A Piuma l’incauta ammissione in concorso all’ultimo festival di Venezia non aveva fatto bene: troppo leggera la commedia di Roan Johnson, inadatta a reggere il peso delle austere sale della “Mostra internazionale d’arte cinematografica”. E infatti erano piovute molte critiche. Ma cosa resta del film, decantata questa micidiale prima impressione? Non erano dispiaciute le precedenti due prove del regista: I primi della lista, buffa storia di militanti anni Settanta che scappano dall’Italia paventando un inesistente colpo di stato neofascista e Fino a qui tutto bene, tenera commedia generazionale sul conto alla rovescia della fine dell’università e le ansie del passaggio alla vita adulta.
In Piuma, invece, il passaggio avviene all’improvviso, senza soglie riconoscibili, per un’indesiderata gravidanza in cui si trovano catapultati Ferro e Cate (Luigi Fedele e Blu Yoshimi, acerbi ma non spiacevoli), due diciottenni alle prese con gli esami di maturità. Ma è tutto l’ambiente che gravita intorno a loro a essere spiazzato, come se l’immaturità fosse un collante intergenerazionale. Il padre di Cate (Francesco Colella) è uno squattrinato buono a nulla, che sopravvive di modestissimi espedienti. I genitori di Ferro sono una professoressa democratica (Michela Cescon), inguaribilmente votata alla funzione taumaturgica del dialogo coi figli, e il padre irritabile (Sergio Pierattini), che sognerebbe di tornare ai tempi in cui un genitore poteva distribuire qualche pedagogico scapaccione.
Piuma completa il ritratto d’ambiente col nonno ciarliero, sempre sul punto del collasso a ogni nuova baruffa familiare e una cugina fisioterapista, fricchettona e new age. Il film procede così, per accumulazione di personaggi e avvenimenti, con questa famiglia allargata che a ogni sollecitazione reagisce alzando il volume dello scontro, della confusione, dell’irresponsabilità.

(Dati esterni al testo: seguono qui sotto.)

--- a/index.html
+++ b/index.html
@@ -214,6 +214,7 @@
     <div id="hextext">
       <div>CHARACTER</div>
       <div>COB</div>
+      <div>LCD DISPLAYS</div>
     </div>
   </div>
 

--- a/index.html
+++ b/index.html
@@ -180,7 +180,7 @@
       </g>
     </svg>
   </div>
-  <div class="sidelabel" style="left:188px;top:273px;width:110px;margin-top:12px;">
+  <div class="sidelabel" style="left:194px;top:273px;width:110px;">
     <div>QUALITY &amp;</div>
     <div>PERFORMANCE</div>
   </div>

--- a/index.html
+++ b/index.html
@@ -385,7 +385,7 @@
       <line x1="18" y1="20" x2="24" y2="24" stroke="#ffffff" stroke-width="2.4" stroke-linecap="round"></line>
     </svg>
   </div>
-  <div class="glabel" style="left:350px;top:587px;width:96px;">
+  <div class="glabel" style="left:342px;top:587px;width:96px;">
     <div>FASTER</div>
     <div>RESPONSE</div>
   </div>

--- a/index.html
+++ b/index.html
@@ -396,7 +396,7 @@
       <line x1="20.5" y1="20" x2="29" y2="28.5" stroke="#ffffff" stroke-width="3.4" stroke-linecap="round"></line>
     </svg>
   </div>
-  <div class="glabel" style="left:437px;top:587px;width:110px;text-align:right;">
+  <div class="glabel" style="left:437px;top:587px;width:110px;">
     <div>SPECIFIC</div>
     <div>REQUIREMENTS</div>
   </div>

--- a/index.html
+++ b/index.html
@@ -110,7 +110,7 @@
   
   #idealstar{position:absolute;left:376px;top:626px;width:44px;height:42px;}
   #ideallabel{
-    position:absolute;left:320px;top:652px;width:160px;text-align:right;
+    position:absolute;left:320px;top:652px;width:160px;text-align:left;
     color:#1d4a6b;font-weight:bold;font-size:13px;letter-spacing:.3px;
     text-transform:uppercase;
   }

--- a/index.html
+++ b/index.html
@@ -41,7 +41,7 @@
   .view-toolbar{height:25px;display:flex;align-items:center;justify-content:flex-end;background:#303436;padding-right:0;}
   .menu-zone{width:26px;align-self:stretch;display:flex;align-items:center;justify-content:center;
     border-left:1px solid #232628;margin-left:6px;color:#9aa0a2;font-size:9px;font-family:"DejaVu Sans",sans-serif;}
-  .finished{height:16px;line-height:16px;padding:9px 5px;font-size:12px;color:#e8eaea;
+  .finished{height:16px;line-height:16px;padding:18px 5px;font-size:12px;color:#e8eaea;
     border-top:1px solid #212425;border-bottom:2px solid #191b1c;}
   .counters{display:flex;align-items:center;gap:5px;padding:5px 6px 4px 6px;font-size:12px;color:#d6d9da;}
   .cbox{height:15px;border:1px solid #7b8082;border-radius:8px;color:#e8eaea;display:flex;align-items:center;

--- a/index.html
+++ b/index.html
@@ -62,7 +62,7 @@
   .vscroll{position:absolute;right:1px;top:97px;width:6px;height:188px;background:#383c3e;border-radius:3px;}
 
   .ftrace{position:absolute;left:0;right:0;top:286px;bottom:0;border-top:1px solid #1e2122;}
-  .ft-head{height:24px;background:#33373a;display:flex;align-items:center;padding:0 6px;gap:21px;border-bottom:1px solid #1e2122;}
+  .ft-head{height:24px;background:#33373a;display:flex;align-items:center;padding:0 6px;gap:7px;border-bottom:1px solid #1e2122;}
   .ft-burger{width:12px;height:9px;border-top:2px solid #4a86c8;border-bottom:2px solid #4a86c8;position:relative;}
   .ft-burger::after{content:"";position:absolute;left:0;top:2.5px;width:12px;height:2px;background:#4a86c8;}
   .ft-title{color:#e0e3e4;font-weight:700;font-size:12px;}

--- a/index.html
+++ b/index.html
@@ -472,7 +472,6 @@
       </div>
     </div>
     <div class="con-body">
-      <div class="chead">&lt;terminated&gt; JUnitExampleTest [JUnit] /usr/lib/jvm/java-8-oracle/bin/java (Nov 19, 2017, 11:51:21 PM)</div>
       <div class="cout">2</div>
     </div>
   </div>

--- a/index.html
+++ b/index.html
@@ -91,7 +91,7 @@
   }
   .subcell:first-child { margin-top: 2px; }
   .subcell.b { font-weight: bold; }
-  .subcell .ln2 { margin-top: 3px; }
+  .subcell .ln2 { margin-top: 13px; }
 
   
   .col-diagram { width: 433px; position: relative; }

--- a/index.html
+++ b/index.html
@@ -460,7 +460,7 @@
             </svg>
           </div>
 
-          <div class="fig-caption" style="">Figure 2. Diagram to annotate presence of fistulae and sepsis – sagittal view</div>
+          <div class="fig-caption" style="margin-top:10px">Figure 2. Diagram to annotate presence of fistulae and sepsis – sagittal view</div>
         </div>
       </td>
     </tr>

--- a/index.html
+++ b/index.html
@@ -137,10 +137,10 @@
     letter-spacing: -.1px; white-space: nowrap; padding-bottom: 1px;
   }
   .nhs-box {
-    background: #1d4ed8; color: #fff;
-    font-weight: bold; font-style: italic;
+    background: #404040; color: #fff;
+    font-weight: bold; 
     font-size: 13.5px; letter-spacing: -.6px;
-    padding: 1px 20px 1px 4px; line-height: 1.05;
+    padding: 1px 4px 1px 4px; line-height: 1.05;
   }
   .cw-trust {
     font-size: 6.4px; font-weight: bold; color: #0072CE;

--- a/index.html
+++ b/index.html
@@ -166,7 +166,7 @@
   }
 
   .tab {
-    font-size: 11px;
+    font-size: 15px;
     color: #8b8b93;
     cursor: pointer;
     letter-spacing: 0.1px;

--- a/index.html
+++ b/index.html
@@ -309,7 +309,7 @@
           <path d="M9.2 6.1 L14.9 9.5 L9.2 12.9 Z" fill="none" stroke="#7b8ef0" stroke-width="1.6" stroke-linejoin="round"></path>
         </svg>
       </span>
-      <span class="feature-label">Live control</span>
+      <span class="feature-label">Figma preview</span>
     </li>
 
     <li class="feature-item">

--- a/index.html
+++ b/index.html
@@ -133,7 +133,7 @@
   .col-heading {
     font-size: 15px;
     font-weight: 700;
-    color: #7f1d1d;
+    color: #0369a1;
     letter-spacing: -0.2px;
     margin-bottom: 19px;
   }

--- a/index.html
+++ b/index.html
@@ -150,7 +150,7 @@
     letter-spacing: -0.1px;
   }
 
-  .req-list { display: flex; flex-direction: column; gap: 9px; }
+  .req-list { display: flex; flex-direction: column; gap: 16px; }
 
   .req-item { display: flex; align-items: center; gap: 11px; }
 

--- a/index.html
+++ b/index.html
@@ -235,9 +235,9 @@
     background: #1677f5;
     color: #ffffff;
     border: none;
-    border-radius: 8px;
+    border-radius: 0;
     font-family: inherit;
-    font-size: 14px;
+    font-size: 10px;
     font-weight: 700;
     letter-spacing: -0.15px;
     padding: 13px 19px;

Piuma non riesce a dare un ordine alla materia narrativa, affastellando troppi e improbabili rovesci, con figurine che sconfinano nella macchietta e ripetitive baruffe tra parenti alla fine delle quali però il sistema famiglia non affonda mai, perché il cemento degli affetti lo mantiene a galla nonostante tutto. E in Piuma la metafora del restare a galla è centrale: come le paperelle di plastica di cui racconta Ferro, che sbalzate a migliaia fuori da un cargo solcano caparbie gli oceani; e come i due neogenitori, che nuotano fiduciosi sopra una Roma trasformata in accogliente piscina, in un’accattivante ma troppo insistita immagine di leggerezza.
Chissa, forse Piuma aveva anche l’ambizione di azzardare qualche considerazione non del tutto benevola sul carattere degli italiani di oggi. Ma il film sin dal titolo – Piuma è il nome che i ragazzi scelgono per la bambina –, ci annega in una levità che sconfina nella superficialità. Cadenzata sulla scappatoia dei sentimenti – che tengono insieme anche le famiglie più turbolente e regalano magicamente forza e senso di responsabilità persino ai più improvvisati tra i genitori –, le ruffianerie (i messaggi dolceamari che Ferro registra per la figlia, i graffiti dei genitori in sala parto), le battute d’una commedia che s’affida a troppe gag per stemperare le tensioni ed evitare di guardare con lucidità la realtà dei fatti.